Section "InputDevice"
        Identifier      "eraser"
        Driver          "wacom"
        Option          "Device" "/dev/input/wacom"
        Option          "Type" "eraser"
        Option          "Mode" "Absolute"
        Option          "ScreenNo" "0"
EndSection

Section "InputDevice"
        Identifier      "cursor"
        Driver          "wacom"
        Option          "Device" "/dev/input/wacom"
        Option          "Type" "cursor"
        Option          "Mode" "Absolute"
        Option          "ScreenNo" "0"
EndSection

Trackballs

I have two trackballs, one on each side of the keyboard, to distribute the strain equally on both wrists. The default configuration treated them both as mice and didn’t allow separate configuration. That meant the left-hand ball operated in right-hand mode; a bit of a problem.

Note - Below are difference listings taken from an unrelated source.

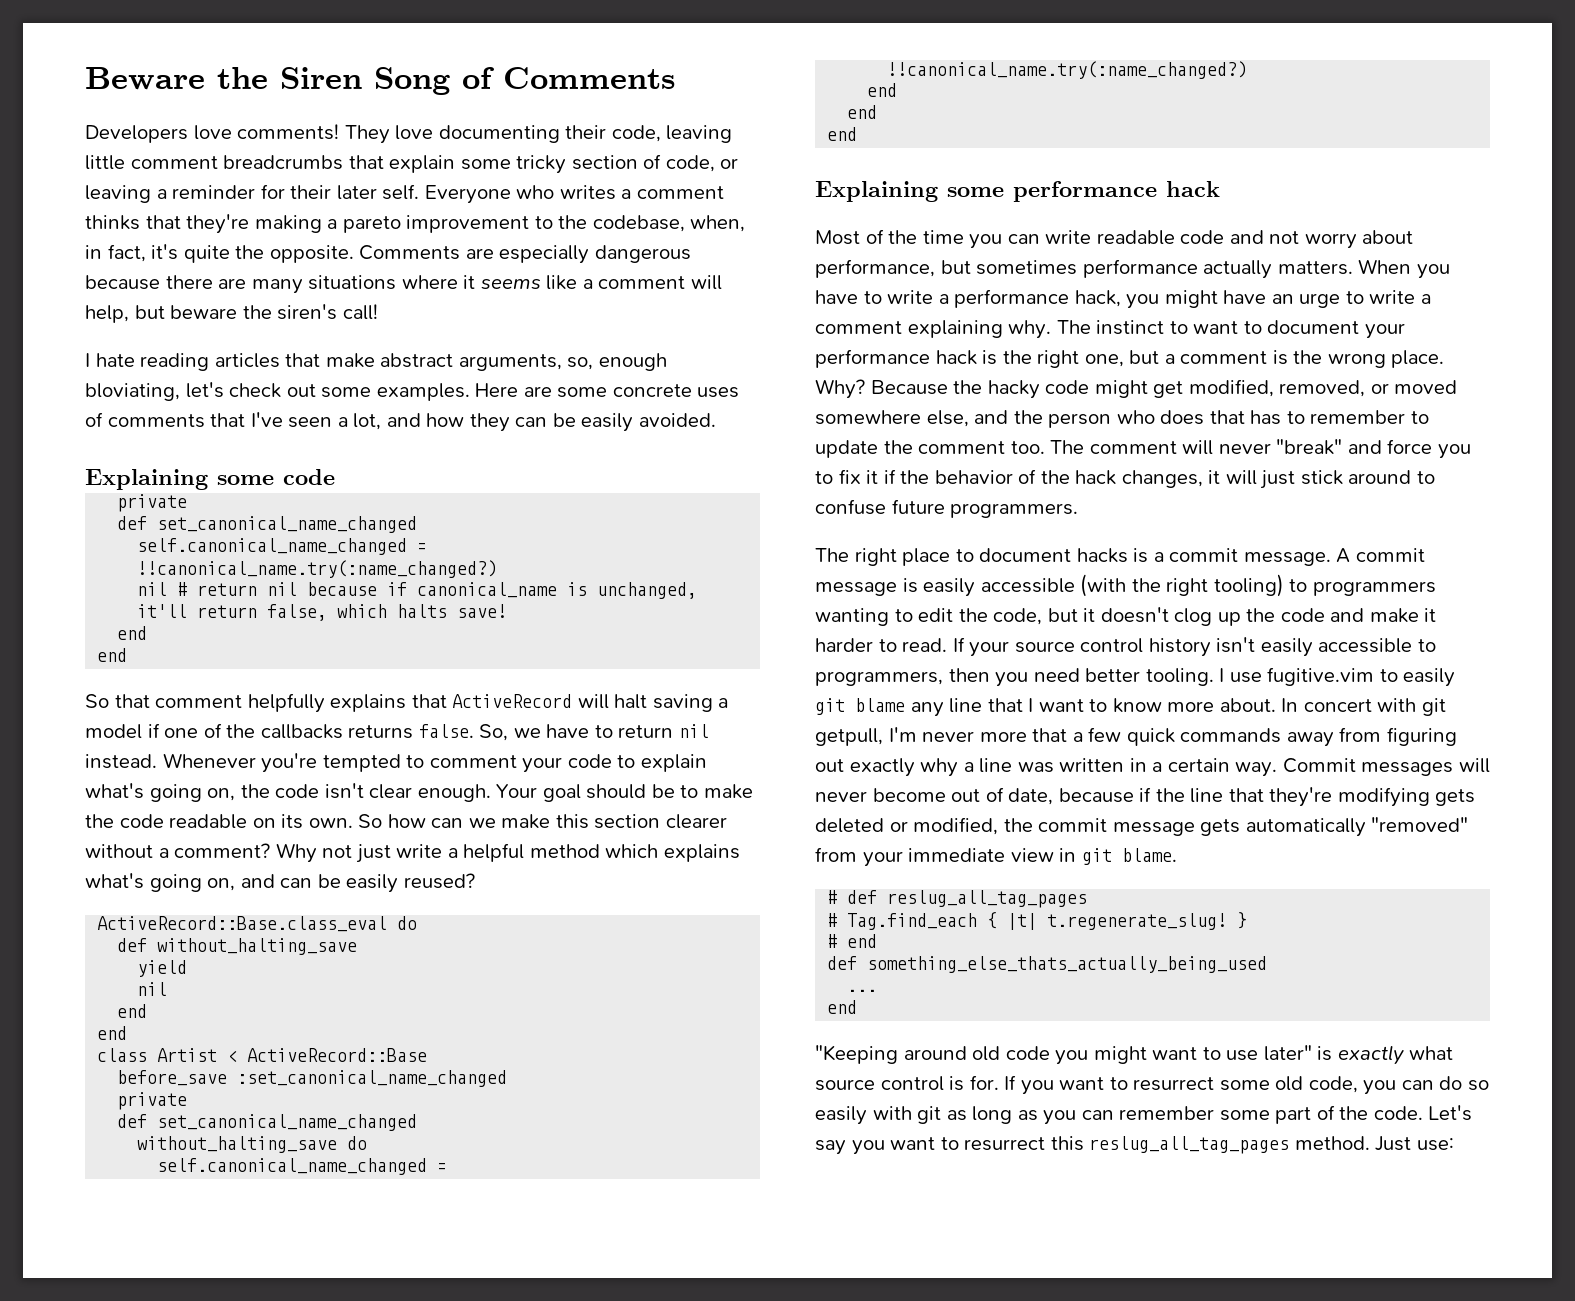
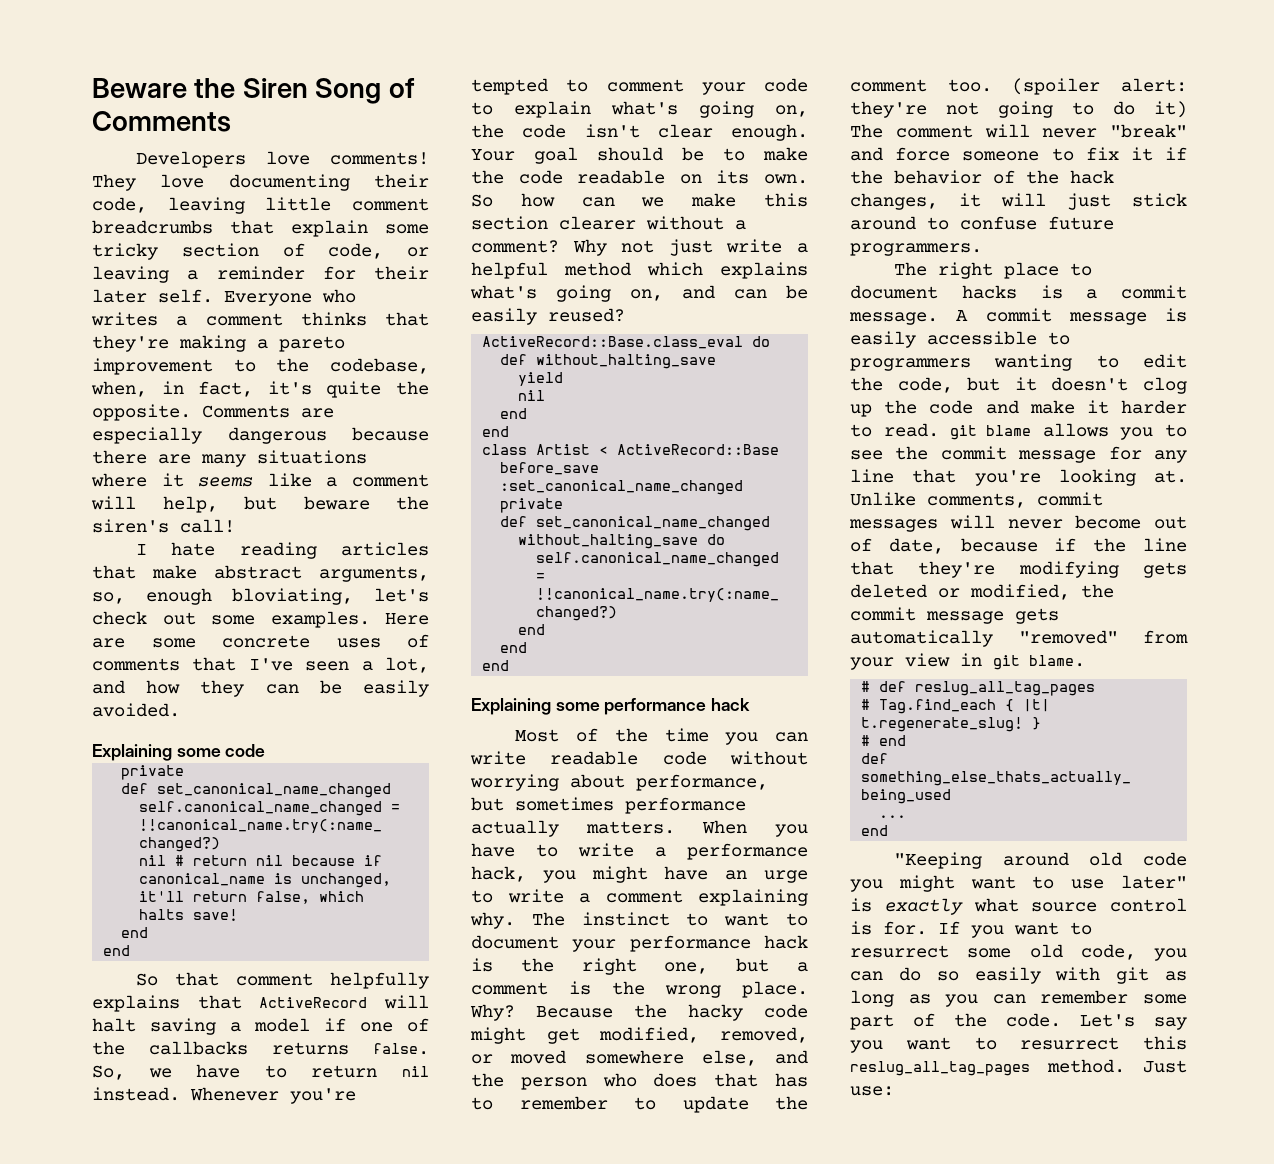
[1229,230,1357,249] and not worry -> [730,751,808,765] [470,774,559,791] without worrying
(1045, 447) none -> [1012,78,1187,95] [850,101,1187,118] (spoiler alert: they're not going to do it)
[1437,444,1471,459] you -> [962,151,1040,161] someone
[1080,574,1284,597] (with the right tooling) -> (1037, 338) none
[952,637,1436,657] [815,667,1456,687] [815,698,1446,717] [815,727,1457,747] [815,758,1356,777] If your source control history isn't easily accessible to programmers, then you need better tooling. I use fugitive.vim to easily git blame any line that I want to know more about. In concert with git getpull, I'm never more that a few quick commands away from figuring out exactly why a line was written in a certain way. Commit -> [950,423,1187,440] [850,446,1187,463] [850,469,1187,486] [850,492,1103,508] git blame allows you to see the commit message for any line that you're looking at. Unlike comments, commit
[908,848,1006,862] immediate -> (894, 663) none

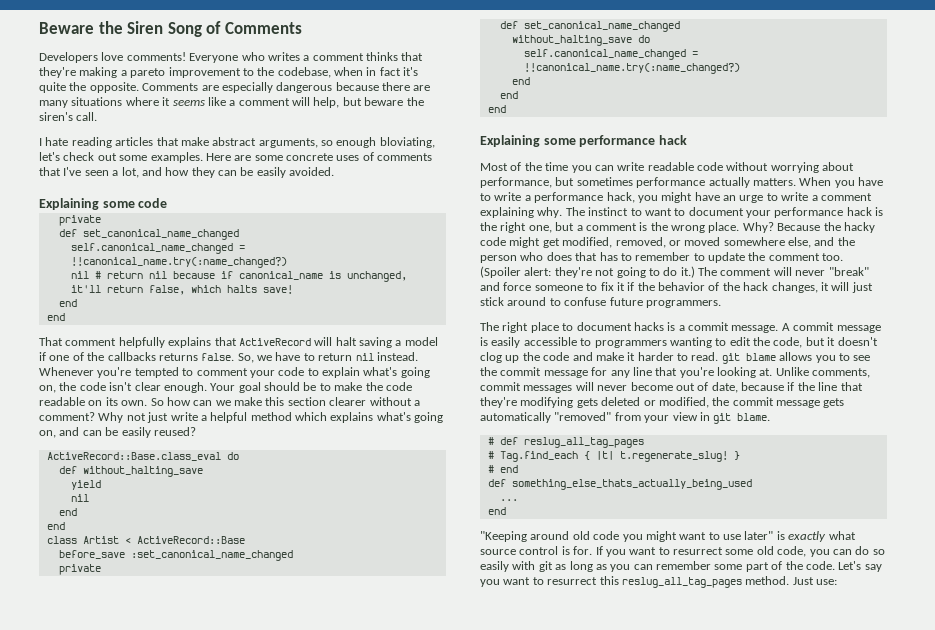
[92,174,429,191] [92,197,429,214] [92,220,429,237] [92,243,429,260] [92,266,429,283] [92,289,213,303] They love documenting their code, leaving little comment breadcrumbs that explain some tricky section of code, or leaving a reminder for their later self. -> (186, 56) none
[91,381,254,397] when, in fact, -> [334,67,401,76] when in fact
[180,519,235,533] call! -> [76,112,98,121] call.
[92,592,125,604] so, -> [321,140,333,146] so
[136,972,220,986] So that -> [39,337,63,346] That
[1012,78,1101,95] (spoiler -> [480,266,521,278] (Spoiler
[1154,101,1187,118] it) -> [680,266,695,278] it.)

Fortunately, evdev now allows button configuration, so the setup was straightforward. Add these two sections

Section "InputDevice"
        Identifier      "LogiBall"
        Driver          "evdev"
        Option          "Device" "/dev/input/by-id/usb-Logitech_USB_Receiver-event-mouse"
        Option          "Emulate3Buttons" "false"
        Option          "Buttons" "10"
EndSection

Section "InputDevice"
        Identifier      "KenBall"
	Driver		"evdev"
        Option          "Device" "/dev/input/by-id/usb-Kensington_Kensington_Expert_Mouse-event-mouse"
        Option          "Emulate3Buttons" "false"
        Option          "ZAxisMapping" "4 5"
        Option          "ButtonMapping" "3 2 1"       # Left hand
EndSection

The default mouse configuration now doesn’t do anything, so remove the automagically generated Section “InputDevice” for Mouse0.

ServerLayout

With all that in place, the Section “ServerLayout” entry becomes

Section "ServerLayout"
    Identifier     "Layout0"
    Screen      0  "Screen0" 0 0
    Screen      1  "Screen1" RightOf "Screen0"
    InputDevice    "Keyboard0" "CoreKeyboard"
#   InputDevice    "Mouse0" "CorePointer"
    InputDevice     "LogiBall" "CorePointer"
    InputDevice     "KenBall" "SendCoreEvents"
    InputDevice     "stylus" "SendCoreEvents"
    InputDevice     "cursor" "SendCoreEvents"
    InputDevice     "eraser" "SendCoreEvents"
EndSection

Save it, copy it, log out, restart the X server, log back in again, and enjoy …

Although your setup will differ from mine, here’s the entire xorg.conf file for your perusal and my backup. It’s saved as an OpenOffice odt document: just open it and Save As plain old text and it’ll work fine. There’s a bit more cruft than I mentioned, but that’s how it goes…

This doesn’t resolve the random USB disconnects and X hassles I described there, but now that I’m not wearing an acrylic overshirt it’s not so much of a problem.